TRY IT:
Below are records to repeat exactly; copy them without the pictures.

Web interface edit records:
[Start of section]
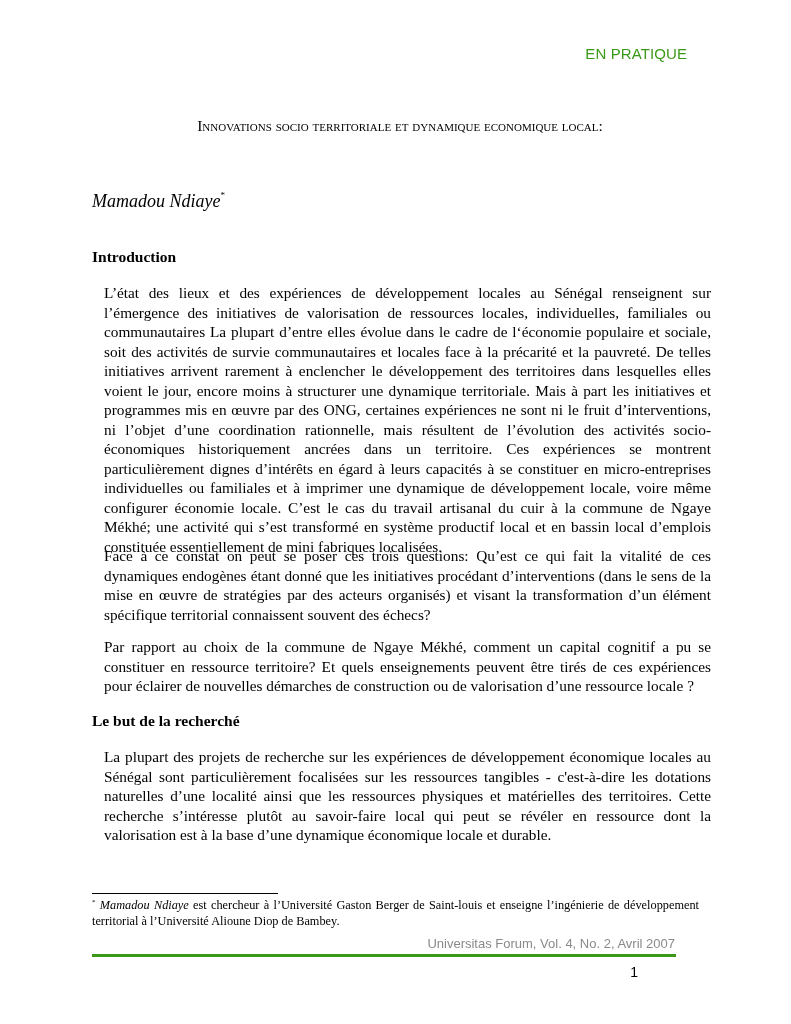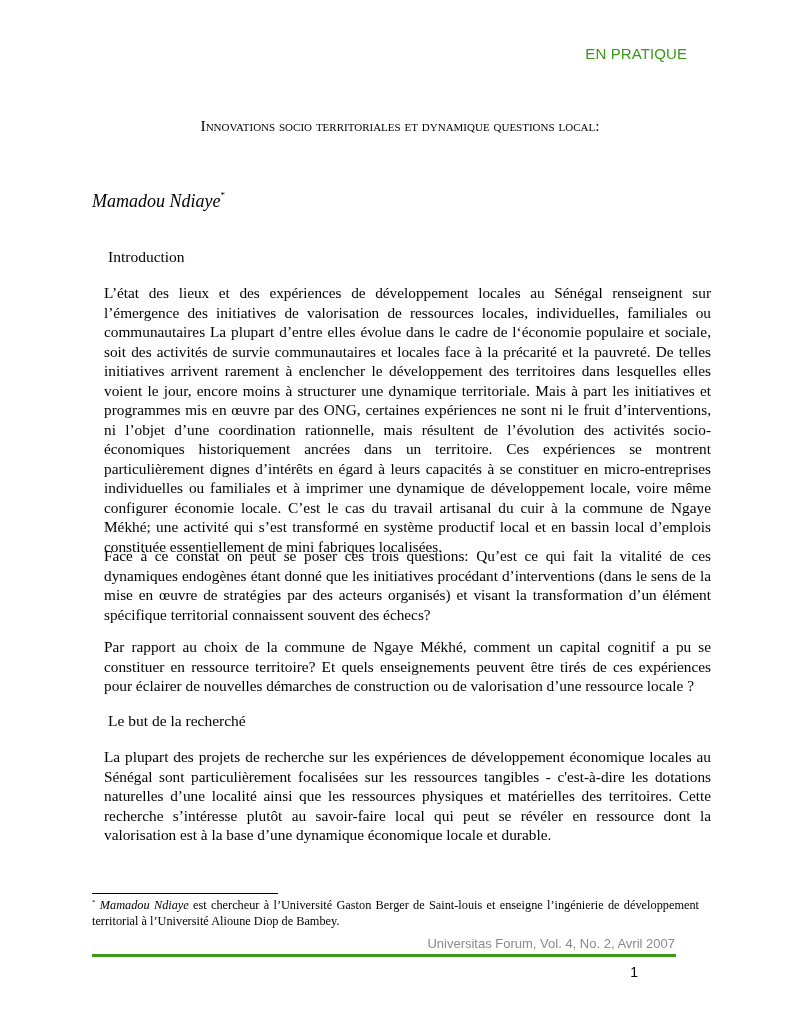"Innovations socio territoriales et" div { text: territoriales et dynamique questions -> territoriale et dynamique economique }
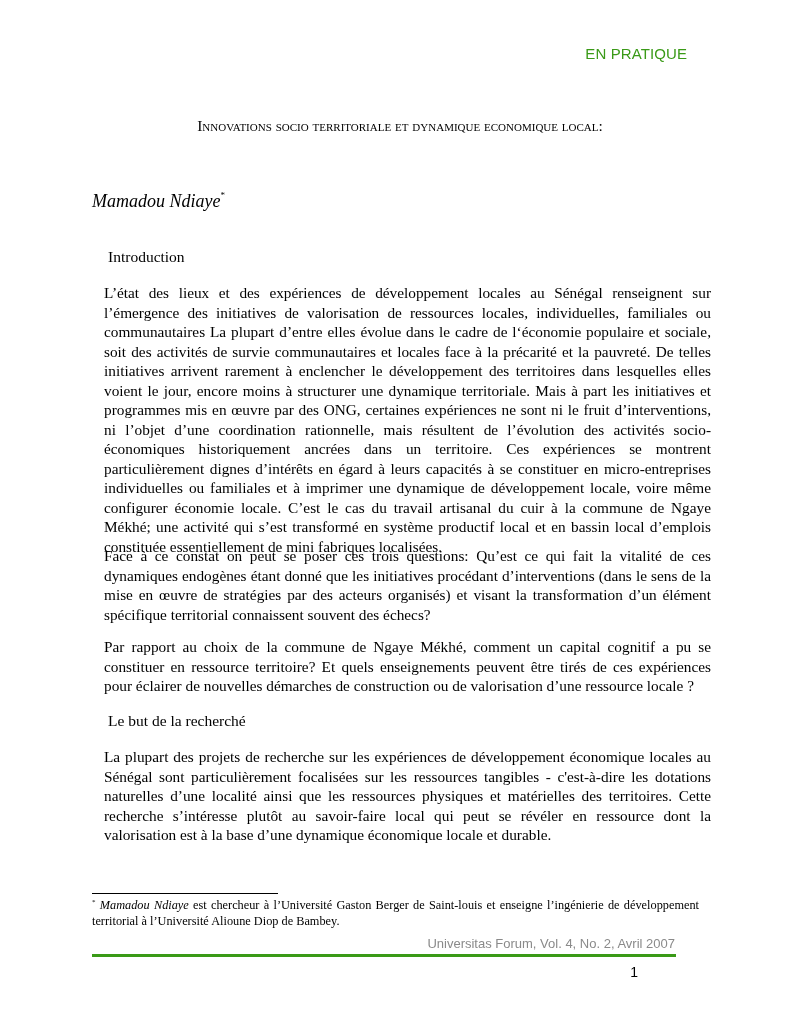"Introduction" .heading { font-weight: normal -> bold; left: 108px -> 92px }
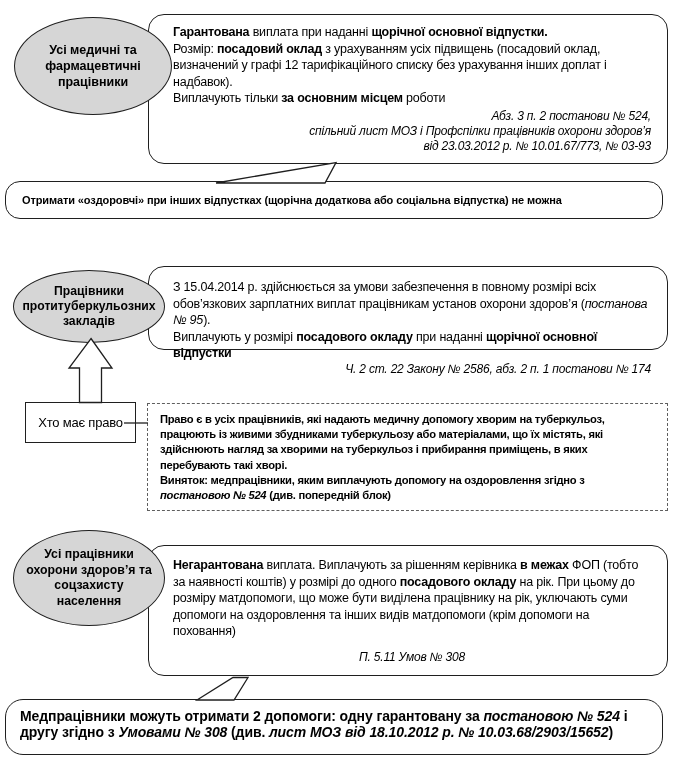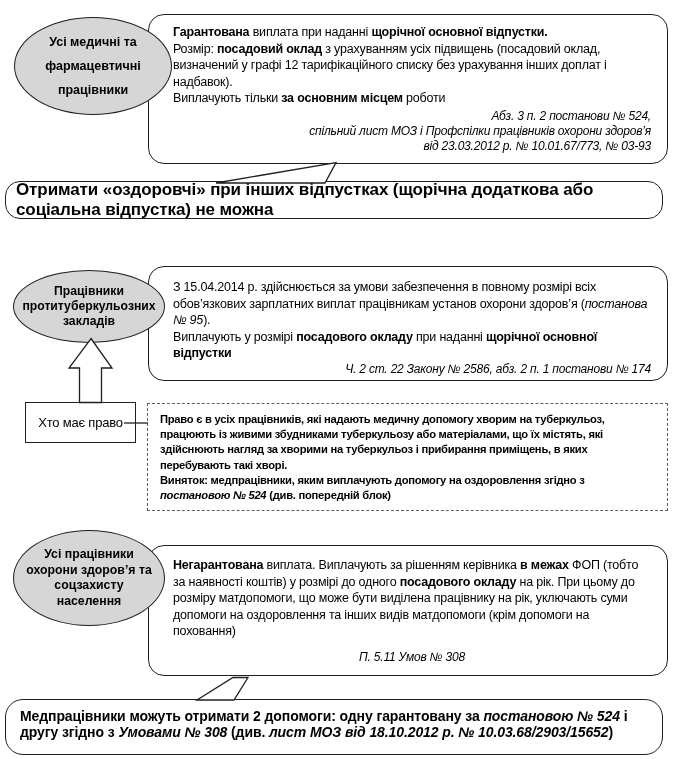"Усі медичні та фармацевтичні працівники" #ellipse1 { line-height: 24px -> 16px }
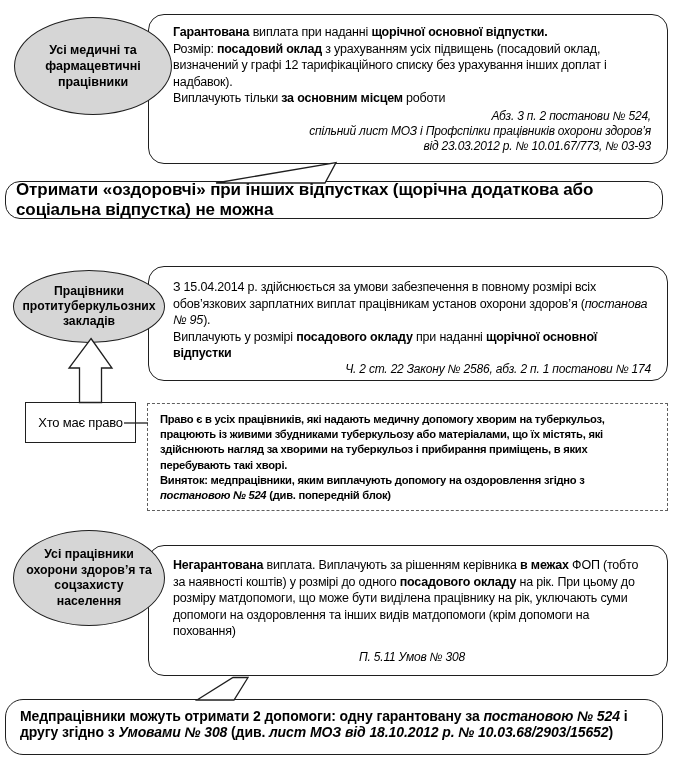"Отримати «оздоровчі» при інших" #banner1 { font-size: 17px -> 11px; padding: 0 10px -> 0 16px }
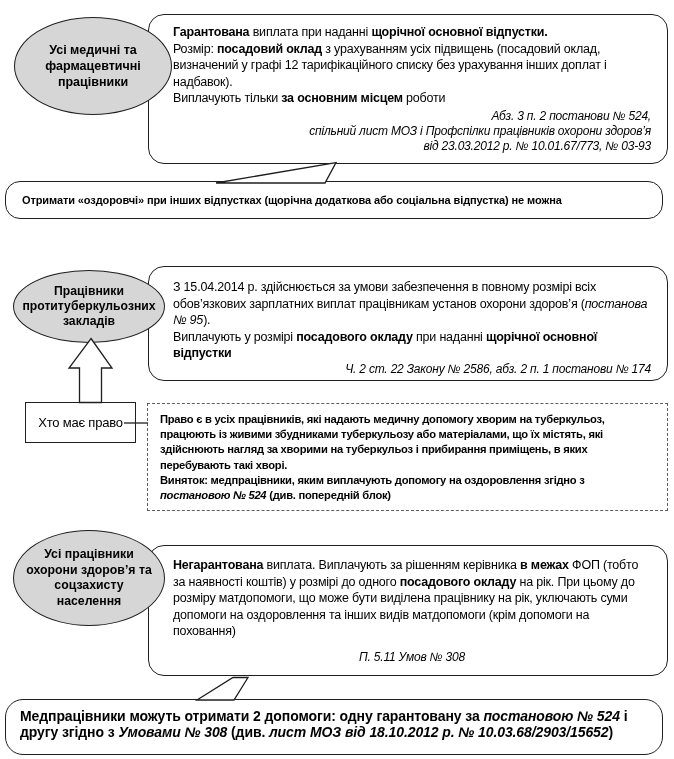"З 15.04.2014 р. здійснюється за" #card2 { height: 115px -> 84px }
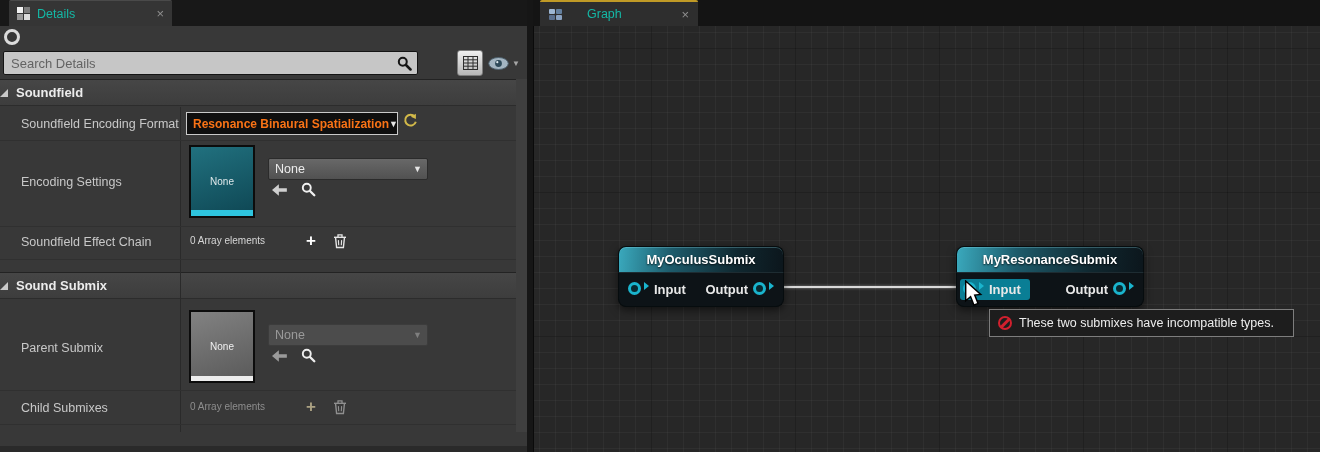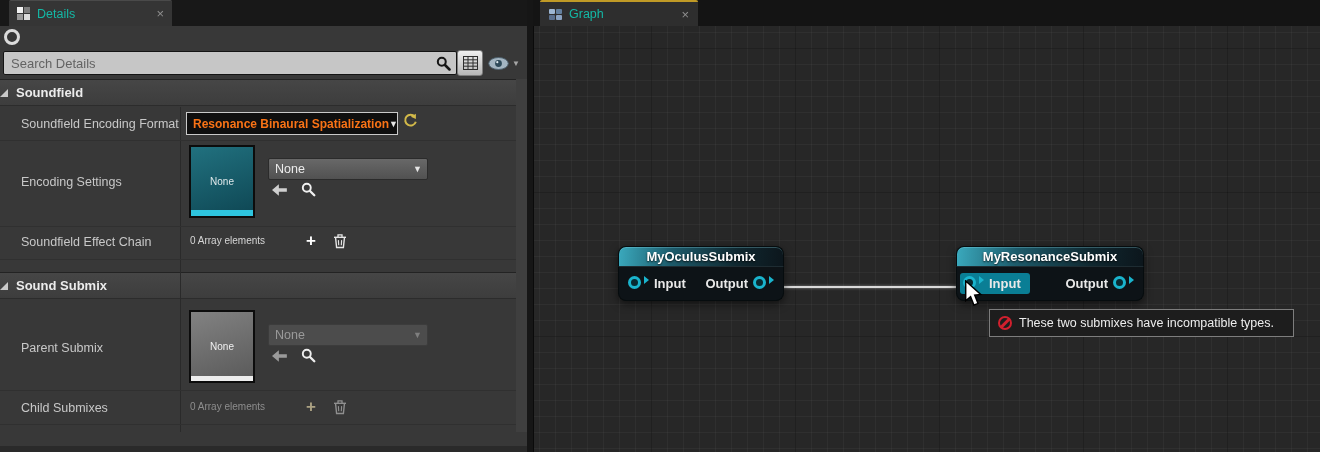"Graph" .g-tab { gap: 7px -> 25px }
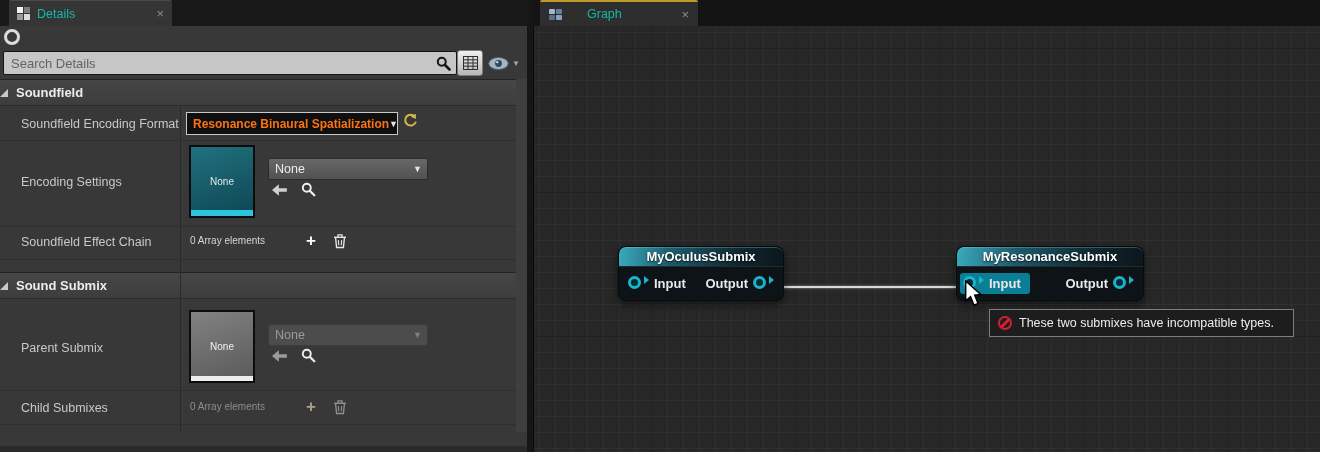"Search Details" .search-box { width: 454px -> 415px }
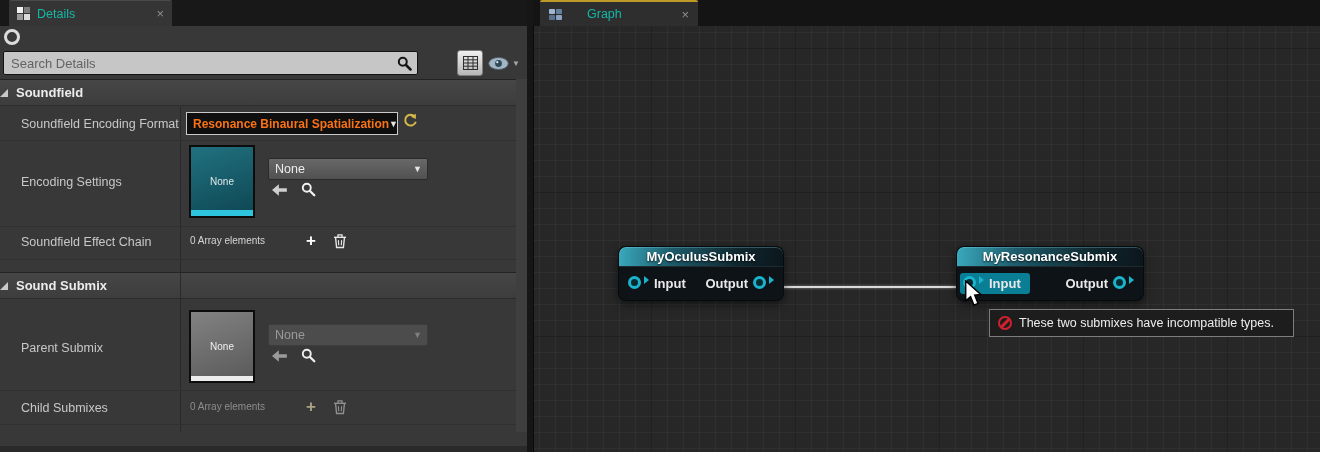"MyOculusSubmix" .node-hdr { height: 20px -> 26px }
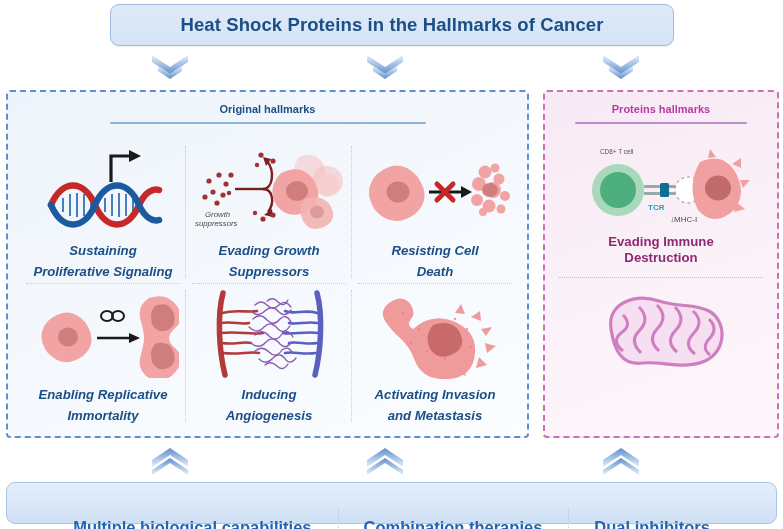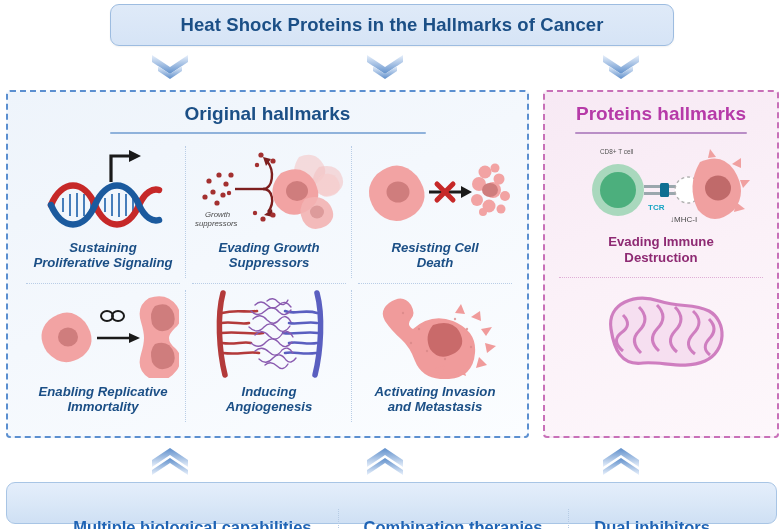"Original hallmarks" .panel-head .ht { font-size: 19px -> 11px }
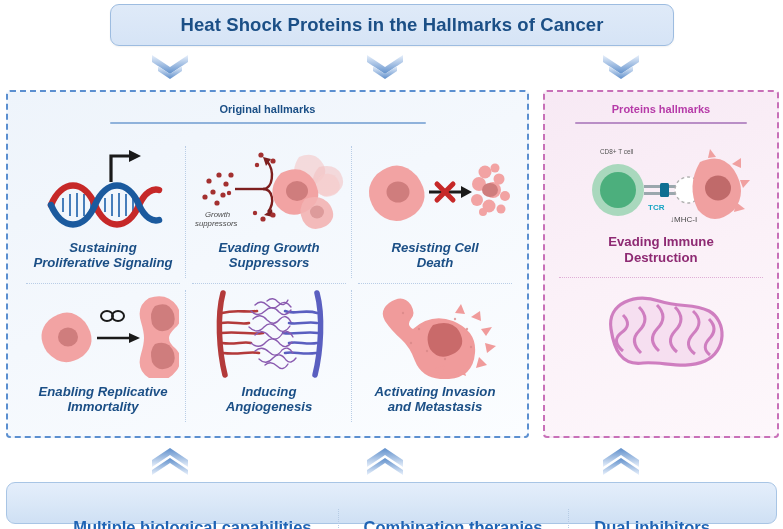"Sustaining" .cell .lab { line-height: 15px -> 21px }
[End of section]
TASK SOLUTION:
"Innovations socio territoriales et" div { text: territoriales et dynamique questions -> territoriale et dynamique economique }
"Introduction" .heading { font-weight: normal -> bold; left: 108px -> 92px }
"Усі медичні та фармацевтичні працівники" #ellipse1 { line-height: 24px -> 16px }
"Отримати «оздоровчі» при інших" #banner1 { font-size: 17px -> 11px; padding: 0 10px -> 0 16px }
"З 15.04.2014 р. здійснюється за" #card2 { height: 115px -> 84px }
"Graph" .g-tab { gap: 7px -> 25px }
"Search Details" .search-box { width: 454px -> 415px }
"MyOculusSubmix" .node-hdr { height: 20px -> 26px }
"Original hallmarks" .panel-head .ht { font-size: 19px -> 11px }
"Sustaining" .cell .lab { line-height: 15px -> 21px }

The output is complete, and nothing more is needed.